For this exercise, return exactly the lines of the material below that begin at the one with "shipping method: express -> DHL" and stop after the one with "total: 288.29 -> 299.94".
START Working data
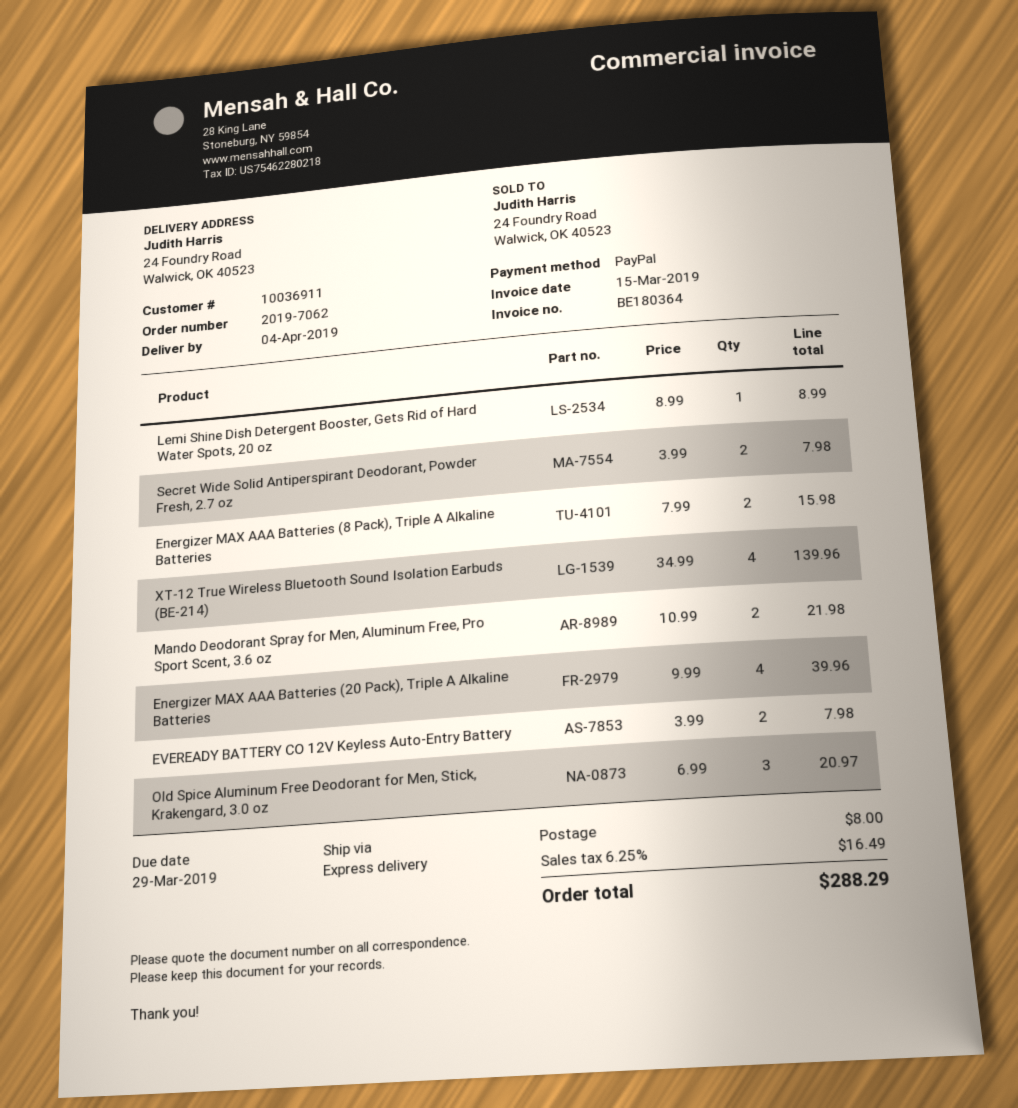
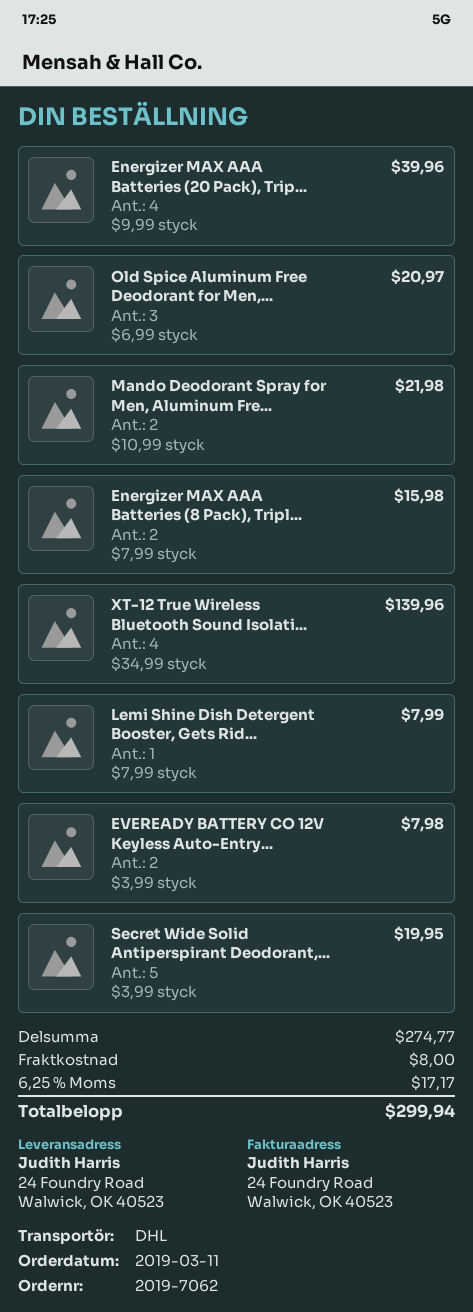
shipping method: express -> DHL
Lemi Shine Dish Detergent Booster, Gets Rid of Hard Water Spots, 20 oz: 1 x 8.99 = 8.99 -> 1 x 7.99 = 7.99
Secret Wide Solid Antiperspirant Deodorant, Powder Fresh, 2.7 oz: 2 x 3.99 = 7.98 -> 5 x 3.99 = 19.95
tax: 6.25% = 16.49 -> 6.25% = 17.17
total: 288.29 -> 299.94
END Working data
START Working data
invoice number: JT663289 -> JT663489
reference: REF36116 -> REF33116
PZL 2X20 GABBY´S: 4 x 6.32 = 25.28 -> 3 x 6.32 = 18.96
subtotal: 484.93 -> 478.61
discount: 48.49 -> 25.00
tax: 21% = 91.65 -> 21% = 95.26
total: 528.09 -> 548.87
END Working data
START Working data
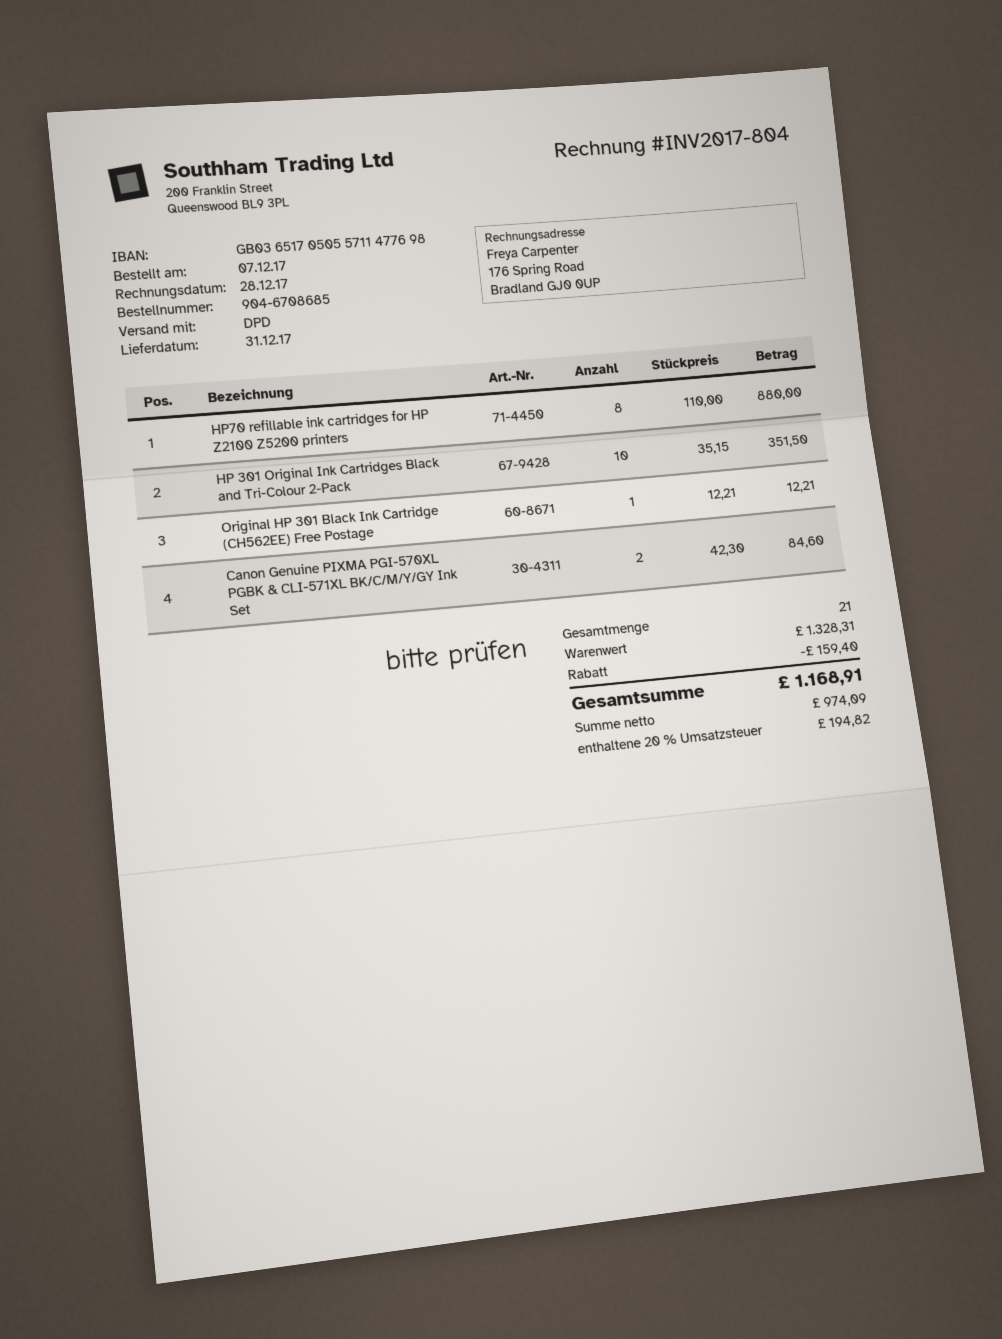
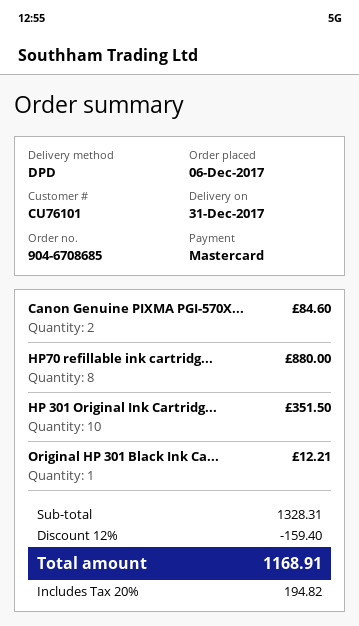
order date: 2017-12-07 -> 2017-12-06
END Working data
(Exercise solution):
shipping method: express -> DHL
Lemi Shine Dish Detergent Booster, Gets Rid of Hard Water Spots, 20 oz: 1 x 8.99 = 8.99 -> 1 x 7.99 = 7.99
Secret Wide Solid Antiperspirant Deodorant, Powder Fresh, 2.7 oz: 2 x 3.99 = 7.98 -> 5 x 3.99 = 19.95
tax: 6.25% = 16.49 -> 6.25% = 17.17
total: 288.29 -> 299.94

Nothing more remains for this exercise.